Como postei no blog experimental do meu grupo na faculdade, o plasticamente:
Conheci o trabalho de Paulo Bruscky na 26ª Bienal, em que o artista montou um pedaço do seu ateliê na mostra – uma verdadeira zona. Depois, me deparei novamente com seu trabalho numa exposição no Itaú Cultura, Futuro do Prensente. Nessa, Bruscky expôs a série: “O Meu Cérebro Desenha Assim”. A retomada de uma performance iniciada na década de 1970, quando utilizava o aparelho de eletro-encefalograma para produzir desenhos.
E ainda sobre o mundo acadêmico, entrei em contato com artista plástico a fim de entrevistá-lo para um trabalho cujo tema era o ano de 1968. E ele aceitou, mas pediu que eu enviasse as perguntas por e-mail. Porém a facilidade eletrônica nem sempre é a ágil: a resposta chegou dias depois da entrega da atividade.
Contudo, a entrevista não perdeu a validade. Pois quem quiser conhecer o trabalho de Bruscky após ler a entrevista, é só correr ao MAC da Cidade Universitária, no qual está exposta sua primeira exposição individual em um museu: “Ars Brevis”, até o dia 28 deste mês.
artefato.k: Como você entrou para o Grupo Fluxus?
Paulo Bruscky: Através da arte correio, desde o início dos anos 70, e quando ganhei a bolsa de artes visuais da Fundação Guggenheim, em 1982, fui morar em Nova Iorque e tive contatos pessoais com alguns dos seus integrantes, como Dick Higgins, Ken Friedman e John Cage, entre outros. Posteriormente, fui residir em Amsterdam e entrei em contato com Klaus Gröh, Robert Rehfeldt e mais alguns integrantes do grupo Fluxus, além de ter participado de vários eventos com seus membros, tendo inclusive realizado uma performance com Ken Friedman.
a.k: Na sua opinião, como o grupo e a arte postal influenciaram as artes plásticas?
PB: Depois da Pop Art, foi o único movimento a nível internacional surgido, e teve uma força maior porque o subterrâneo do mundo todo estourou simultaneamente.

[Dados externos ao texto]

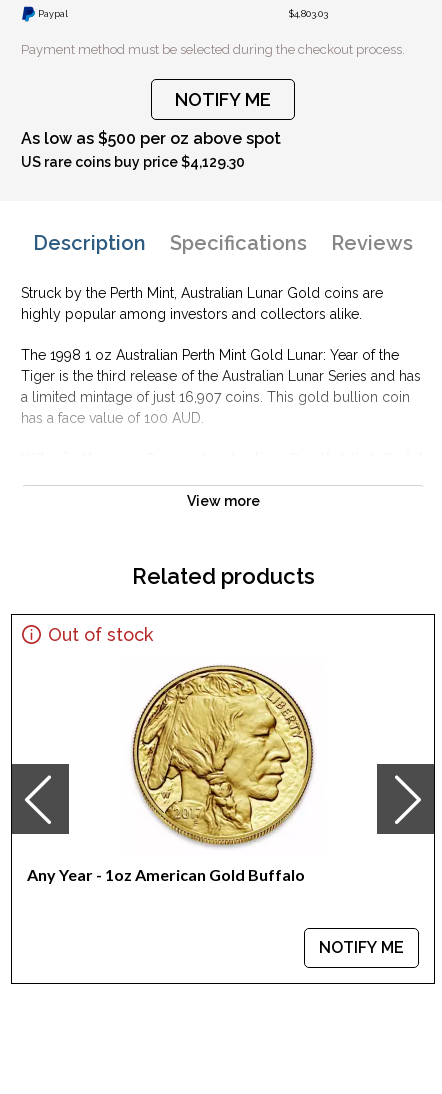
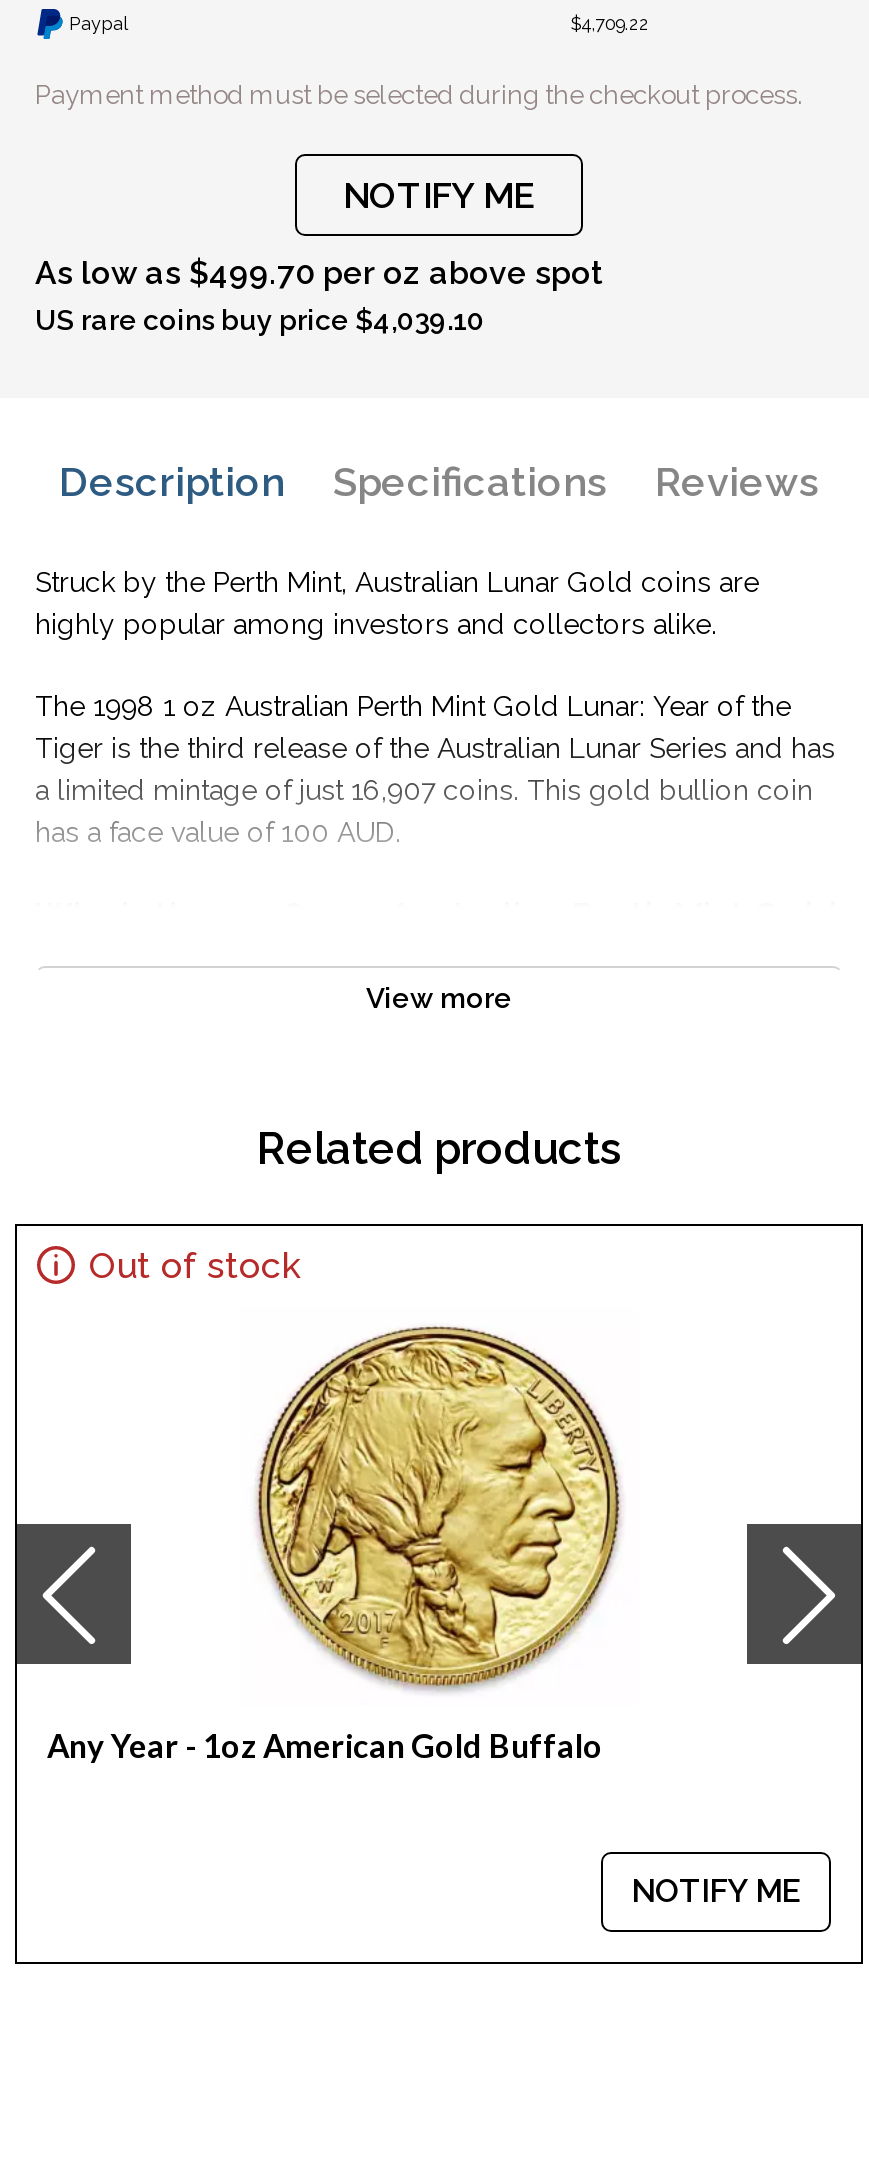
- $4,803.03
+ $4,709.22

- As low as $500 per oz above spot
+ As low as $499.70 per oz above spot

- US rare coins buy price $4,129.30
+ US rare coins buy price $4,039.10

a.k: E como influenciou a forma de fazer arte?
PB: Na verdade, na arte correio o importante é a informação e o contato: é a vida na arte.
a.k: Quais eram os artistas com quem se correspondia?
PB: Robert Rehfeldt, Klaus Gröh, Ken Friedman, Clemente Padin, Horacio Zaballa, Edgardo Vigo, Jorge Caraballo, Guillermo Deisler, Mike Crane, grupo Texto Poético, Fred Forest, Antoni Muntadas e muitos outros.
a.k: A data “Maio de 1968″ completa 40 anos neste ano, como foi este ano para você?
PB: Acho que o ano de 68, independentemente de Paris, foi um ano importante da resistência, não só no Brasil como em toda a América Latina, com relação aos regimes ditatoriais e a arte correio teve um papel fundamental nessa luta e em mudanças de conceitos.
a.k: Estava realizando algum trabalho nessa época? Qual?
PB: Sempre trabalhei bastante nas minhas idéias, e é difícil citar apenas um trabalho, mas no período trabalhei muito com poesia visual, intervenções urbanas, objetos e trabalhos conceituais.
a.k: Chegou a ter alguma obra censurada?
PB: Tive grande parte da minha produção censurada, inclusive a minha própria pessoa; cheguei a ser preso três vezes pela ditadura militar.
a.k: Como era ser artista, produzir obras e realizar performances durante a ditadura?
PB: Era enfrentar o risco com a própria vida, porque só assim é que se mudam as coisas.
a.k: E qual foi a melhor obra que produziu até agora?
PB: A que eu vou fazer.
a.k: Há alguma que você não gostaria de ter feito?
PB: Tudo que fiz.
:: Ars Brevis: até 28/04. MAC, Rua da Reitora, 160, Cidade universitária. tel: 3091-3039. Terça a sexta: 10h às 18h, sábado e domingo: 10h às 16h. Grátis.